I am trying to scrape the data in a bunch of rows. I am able to expand an individual row using the following:
WebDriverWait(driver, 10).until(EC.presence_of_element_located((By.XPATH, '//*[#id="7858101"]'))).click()
The problem is each row has a different id. They have common class name so I have also tried:
WebDriverWait(driver, 60).until(EC.presence_of_elements_located((By.CLASS_NAME, 'course-row normal faculty-BU active'))).click()
I have attached a few rows below Any suggestions on how I can fix this
<tr id="7858101" class="course-row normal faculty-BU active" data-cid="7858101" data-cc="ACTG1P01" data-year="2021" data-session="FW" data-type="UG" data-subtype="UG" data-level="Year1" data-fn2_notes="BB" data-duration="2" data-class_type="ASY" data-course_section="1" data-days=" " data-class_time="" data-room1="ASYNC" data-room2="" data-location="ASYNC" data-location_desc="" data-instructor="Zhang, Xia (Celine)" data-msg="0" data-main_flag="1" data-secondary_type="E" data-startdate="1631073600" data-enddate="1638853200" data-faculty_code="BU" data-faculty_desc="Goodman School of Business">
<td class="arrow"><span class="fa fa-angle-down"></span></td>
<td class="course-code">ACTG 1P01 </td>
<td class="title">Introduction to Financial Accounting <div class="details-loader" style="display: none;"><span class="fa fa-refresh fa-spin fa-fw"></span></div></td>
<td class="duration">D2</td>
<td class="days"> </td>
<td class="time"> </td>
<!-- <td class="start" data-sort-value="1631073600">Sep 08, 2021</td> -->
<!-- <td class="end" data-sort-value="1638853200">Dec 07, 2021</td> -->
<td class="type">ASY</td>
<td class="data"><div style="" class="course-details-data">
<div class="description">
<h3>Introduction to Financial Accounting</h3>
<p class="page-intro">Fundamental concepts of financial accounting as related to the balance sheet, income statement and statement of cash flows.
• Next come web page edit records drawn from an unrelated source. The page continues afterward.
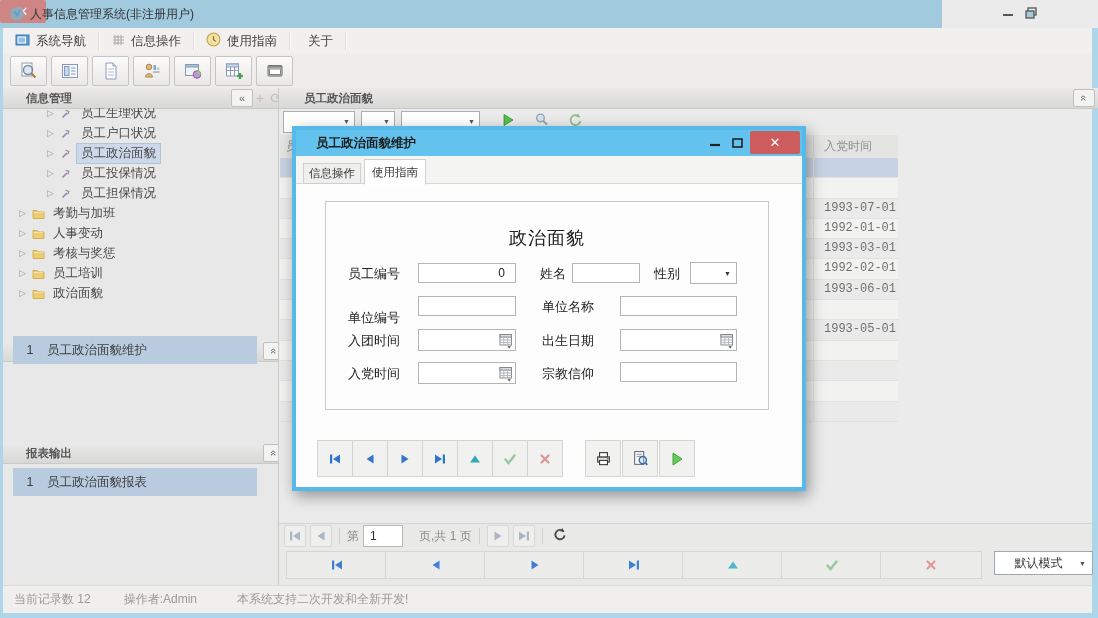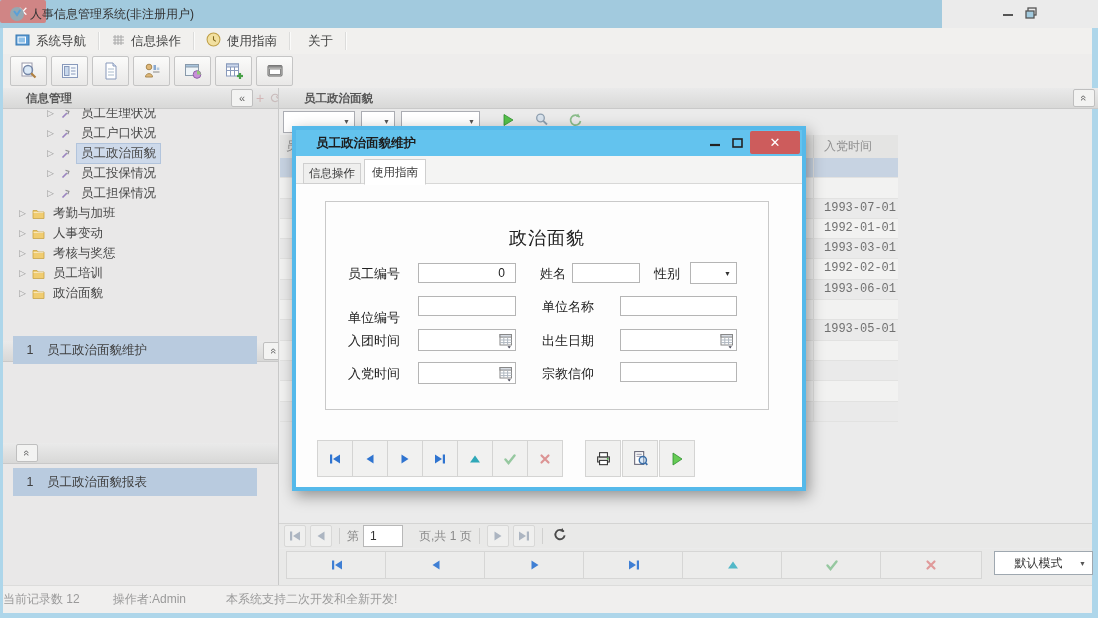--- a/index.html
+++ b/index.html
@@ -396,6 +396,7 @@
       </div>
 
     <div class="phdr abs" style="left:0;top:355px;width:275px;height:20px;">
+      <span class="ptitle">报表输出</span>
       <span class="sqbtn" style="margin-right:6px;">
           <span class="chevup">«</span>
         </span>

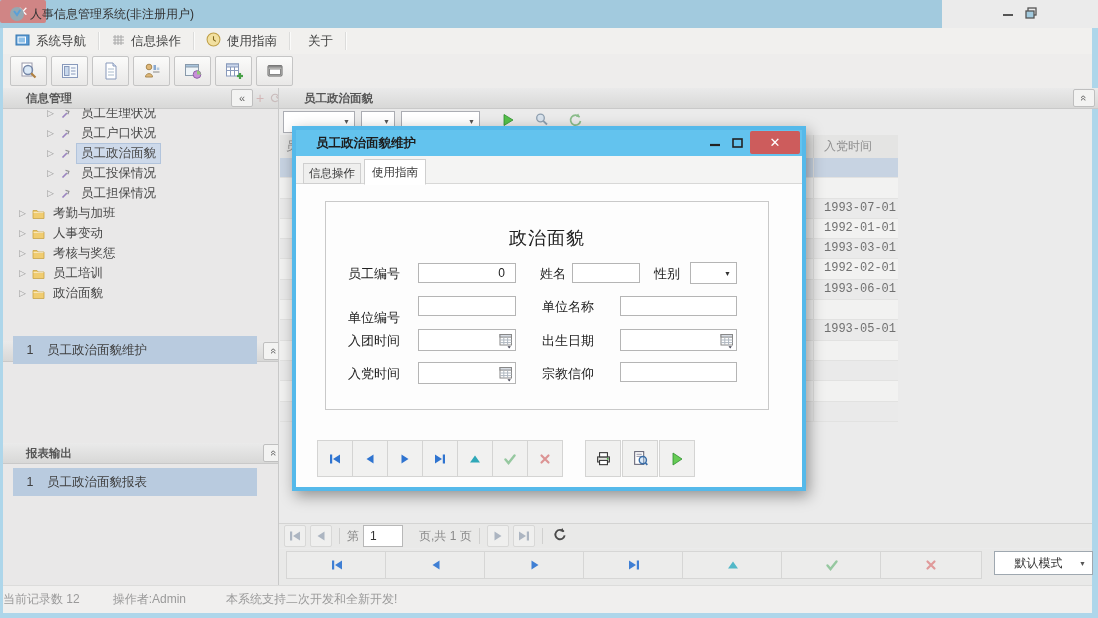--- a/index.html
+++ b/index.html
@@ -601,7 +601,7 @@
   </div>
 
   <div class="abs footer">
-    <span style="">当前记录数 12</span>
+    <span style="padding-left:11px;">当前记录数 12</span>
     <span style="padding-left:33px;">操作者:Admin</span>
     <span style="padding-left:40px;">本系统支持二次开发和全新开发!</span>
   </div>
Understanding the accounting cycle and routine transactions. Integrates both theoretical and practical application of accounting concepts.</p>
<p><strong>Format:</strong> Lectures, discussion, 3 hours per week.</p>
<p><strong>Restrictions:</strong> open to BAcc majors.</p>
<p><strong>Exclusions:</strong> Completion of this course will replace previous assigned grade and credit obtained in ACTG 1P11, 1P91 and 2P51.</p>
<p><strong>Notes:</strong> Open to Bachelor of Accounting majors. </p>
</div>
<div class="vitals">
<ul>
<li><strong>Duration:</strong> Sep 08, 2021 to Dec 07, 2021</li>
<li>
<strong>Location:</strong> ASYNC </li>
<li><strong>Instructor:</strong> Zhang, Xia (Celine)</li>
<li><strong>Section:</strong> 1</li>
</ul>
</div>
<hr>
</div>
</td>
</tr>
<tr id="3724102" class="course-row normal faculty-BU active" data-cid="3724102" data-cc="ACTG1P01" data-year="2021" data-session="FW" data-type="UG" data-subtype="UG" data-level="Year1" data-fn2_notes="BB" data-duration="2" data-class_type="LEC" data-course_section="2" data-days=" M R " data-class_time="1100-1230" data-room1="GSB306" data-room2="" data-location="GSB306" data-location_desc="" data-instructor="Zhang, Xia (Celine)" data-msg="0" data-main_flag="1" data-secondary_type="E" data-startdate="1631073600" data-enddate="1638853200" data-faculty_code="BU" data-faculty_desc="Goodman School of Business">
<td class="arrow"><span class="fa fa-angle-right"></span></td>
<td class="course-code">ACTG 1P01 </td>
<td class="title">Introduction to Financial Accounting <div class="details-loader"><span class="fa fa-refresh fa-spin fa-fw"></span></div></td>
<td class="duration">D2</td>
<td class="days">
<table class="coursecal">
<thead>
<tr>
<th class="">S</th>
<th class="active">M</th>
<th class="">T</th>
<th class="">W</th>
<th class="active">T</th>
<th class="">F</th>
<th class="">S</th>
</tr>
</thead>
<tbody>
<tr>
<td class="weekend "></td>
<td class="active"></td>
<td class=""></td>
<td class=""></td>
<td class="active"></td>
<td class=""></td>
<td class="weekend "></td>
</tr>
</tbody>
</table>
</td>
<td class="time">1100-1230</td>
<!-- <td class="start" data-sort-value="1631073600">Sep 08, 2021</td> -->
<!-- <td class="end" data-sort-value="1638853200">Dec 07, 2021</td> -->
<td class="type">LEC</td>
<td class="data"></td>
</tr>
Are almost there...
You can retrieve a list of all the relevant web elements with the use of driver.find_elements method and then to iterate over each element in the list clicking on it.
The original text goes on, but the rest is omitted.